*Information provided*

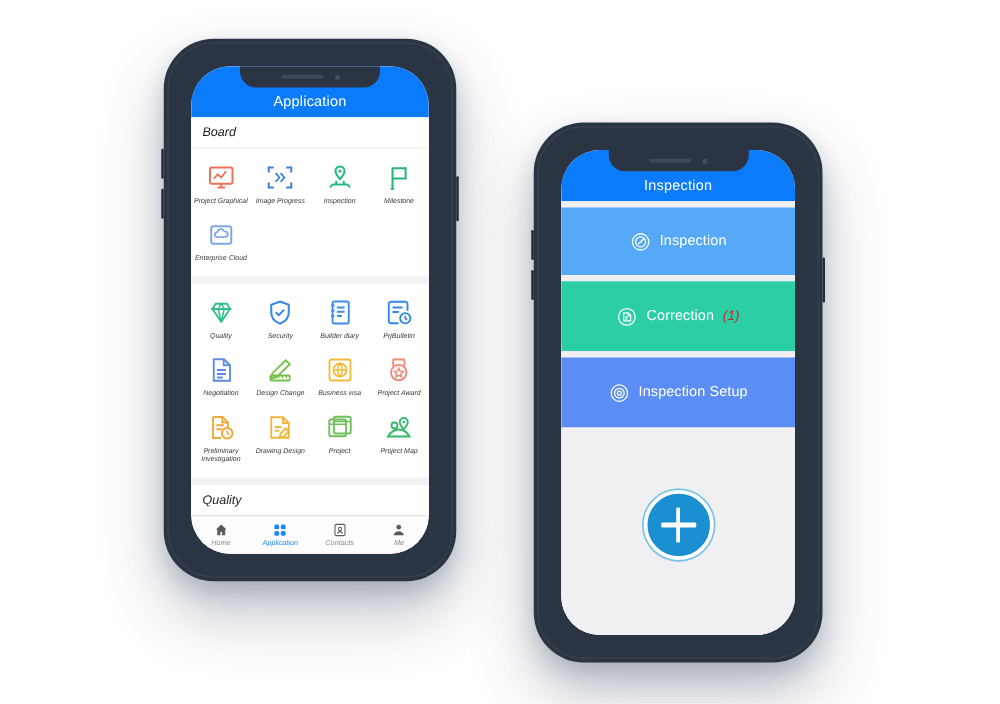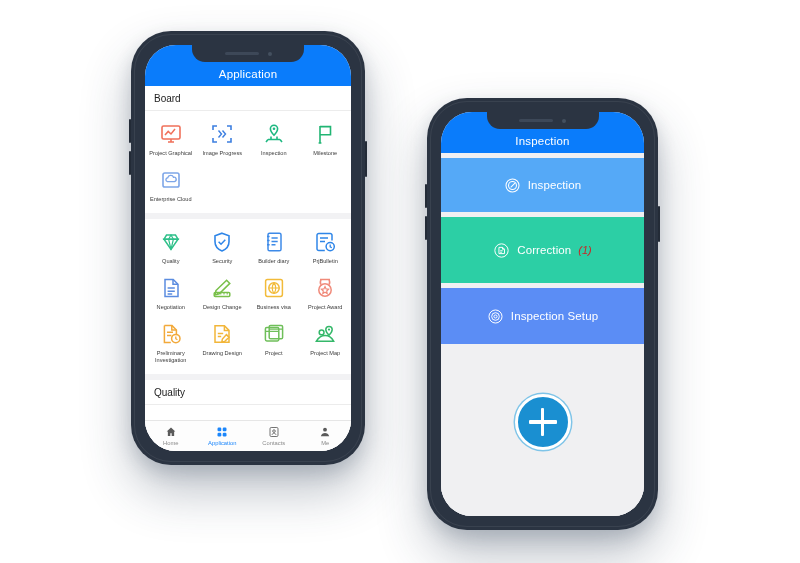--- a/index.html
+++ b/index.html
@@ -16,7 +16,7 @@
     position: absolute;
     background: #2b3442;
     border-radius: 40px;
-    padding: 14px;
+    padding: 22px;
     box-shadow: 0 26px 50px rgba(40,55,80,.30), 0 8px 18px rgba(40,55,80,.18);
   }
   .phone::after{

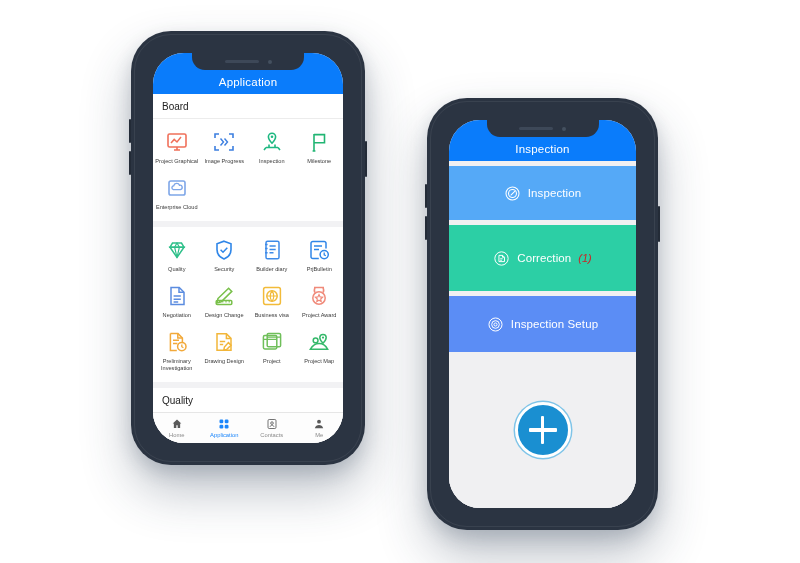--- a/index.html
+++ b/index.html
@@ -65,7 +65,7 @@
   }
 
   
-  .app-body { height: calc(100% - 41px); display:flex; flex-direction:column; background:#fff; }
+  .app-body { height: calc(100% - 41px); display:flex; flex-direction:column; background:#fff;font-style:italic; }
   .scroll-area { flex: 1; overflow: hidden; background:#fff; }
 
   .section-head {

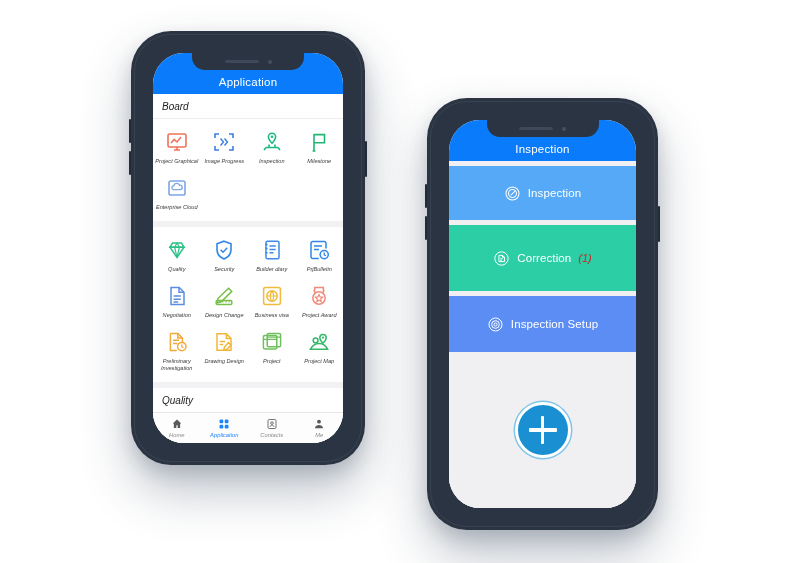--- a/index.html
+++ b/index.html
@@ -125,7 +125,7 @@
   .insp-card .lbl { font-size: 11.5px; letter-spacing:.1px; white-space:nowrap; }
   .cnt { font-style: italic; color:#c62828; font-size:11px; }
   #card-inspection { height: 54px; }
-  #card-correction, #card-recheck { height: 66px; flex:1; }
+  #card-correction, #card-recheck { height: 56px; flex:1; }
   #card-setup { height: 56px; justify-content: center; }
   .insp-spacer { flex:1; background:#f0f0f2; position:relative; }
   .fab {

*Your objective*
Give back the data exactly. Skip any images.

*Exercise result*
--- a/index.html
+++ b/index.html
@@ -16,7 +16,7 @@
     position: absolute;
     background: #2b3442;
     border-radius: 40px;
-    padding: 14px;
+    padding: 22px;
     box-shadow: 0 26px 50px rgba(40,55,80,.30), 0 8px 18px rgba(40,55,80,.18);
   }
   .phone::after{

--- a/index.html
+++ b/index.html
@@ -65,7 +65,7 @@
   }
 
   
-  .app-body { height: calc(100% - 41px); display:flex; flex-direction:column; background:#fff; }
+  .app-body { height: calc(100% - 41px); display:flex; flex-direction:column; background:#fff;font-style:italic; }
   .scroll-area { flex: 1; overflow: hidden; background:#fff; }
 
   .section-head {

--- a/index.html
+++ b/index.html
@@ -125,7 +125,7 @@
   .insp-card .lbl { font-size: 11.5px; letter-spacing:.1px; white-space:nowrap; }
   .cnt { font-style: italic; color:#c62828; font-size:11px; }
   #card-inspection { height: 54px; }
-  #card-correction, #card-recheck { height: 66px; flex:1; }
+  #card-correction, #card-recheck { height: 56px; flex:1; }
   #card-setup { height: 56px; justify-content: center; }
   .insp-spacer { flex:1; background:#f0f0f2; position:relative; }
   .fab {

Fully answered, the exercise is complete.